- _Version difference data_:
###

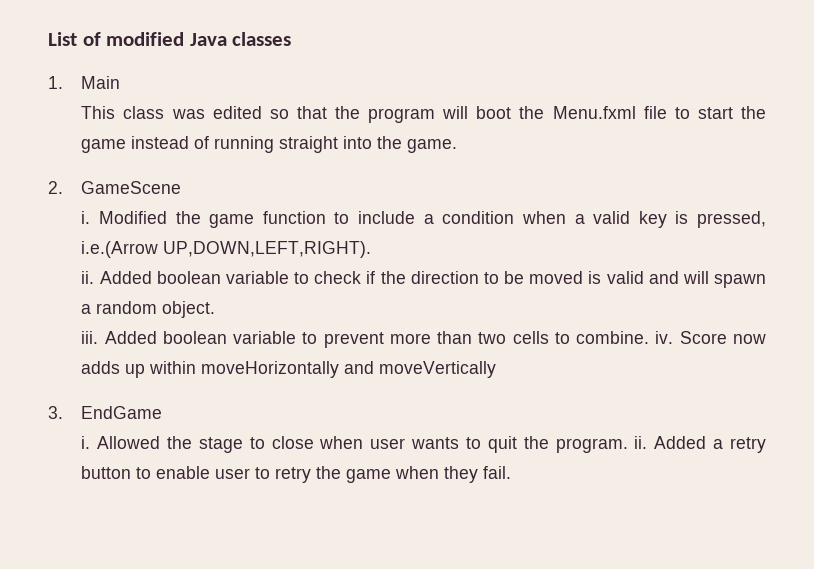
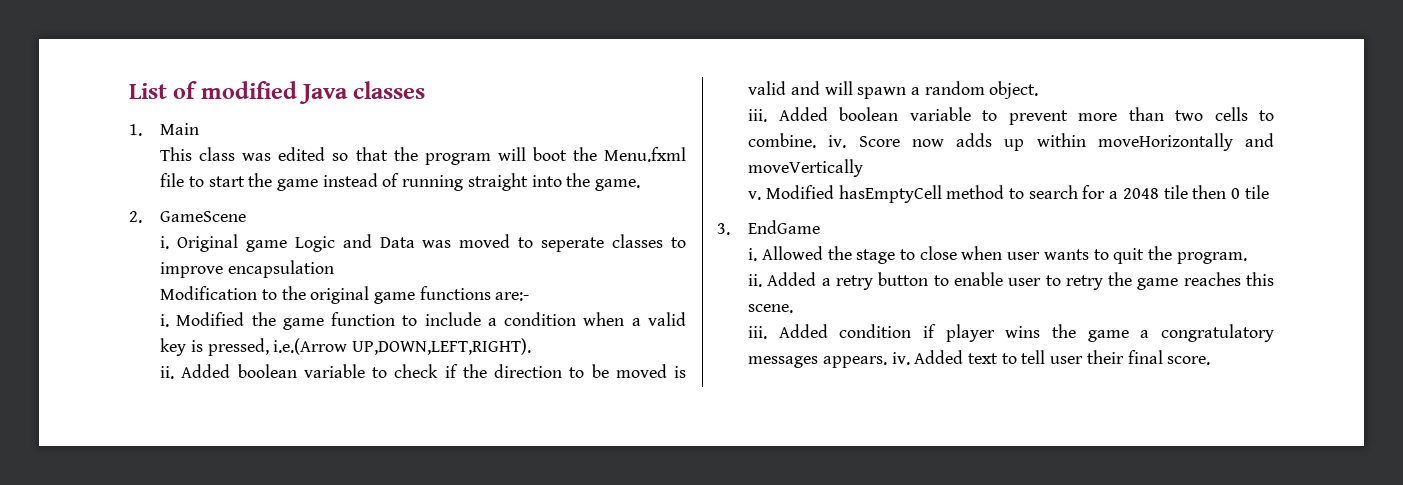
(182, 187) none -> [160,234,686,252] [160,260,334,278] [160,286,530,304] // i. Original game Logic and Data was moved to seperate classes to improve encapsulation // Modification to the original game functions are:-
(497, 369) none -> [748,185,1269,203] // v. Modified hasEmptyCell method to search for a 2048 tile then 0 tile
(628, 445) none -> (1247, 258) //
[395,466,512,483] when they fail. -> [1183,272,1274,286] [748,304,794,313] [748,324,1274,342] [748,350,1211,368] reaches this scene. // iii. Added condition if player wins the game a congratulatory messages appears. iv. Added text to tell user their final score.

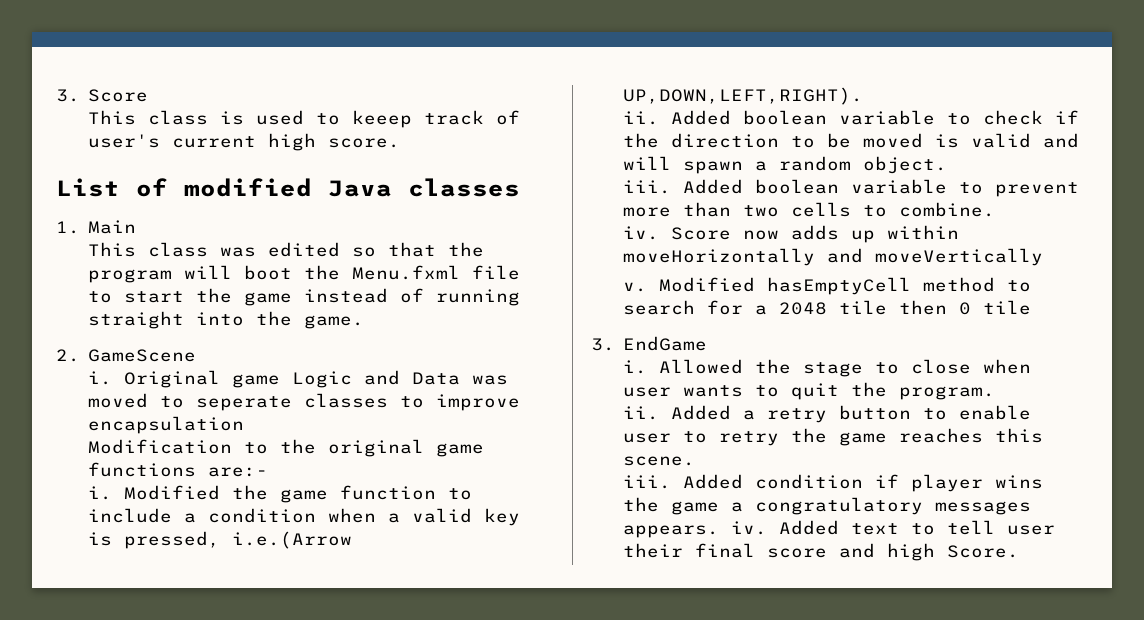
(129, 91) none -> [56,89,149,102] [87,110,520,128] [87,133,400,151] 3. Score // This class is used to keeep track of user's current high score. //
(817, 140) none -> (995, 209) //
[1167,356,1211,365] score. -> [766,543,1019,561] score and high Score.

###

- _What this task involves_: Each entry, start to finish, goes into your copy exactly; the pictures stay out.

- _Result for this exercise_:
(182, 187) none -> [160,234,686,252] [160,260,334,278] [160,286,530,304] // i. Original game Logic and Data was moved to seperate classes to improve encapsulation // Modification to the original game functions are:-
(497, 369) none -> [748,185,1269,203] // v. Modified hasEmptyCell method to search for a 2048 tile then 0 tile
(628, 445) none -> (1247, 258) //
[395,466,512,483] when they fail. -> [1183,272,1274,286] [748,304,794,313] [748,324,1274,342] [748,350,1211,368] reaches this scene. // iii. Added condition if player wins the game a congratulatory messages appears. iv. Added text to tell user their final score.

(129, 91) none -> [56,89,149,102] [87,110,520,128] [87,133,400,151] 3. Score // This class is used to keeep track of user's current high score. //
(817, 140) none -> (995, 209) //
[1167,356,1211,365] score. -> [766,543,1019,561] score and high Score.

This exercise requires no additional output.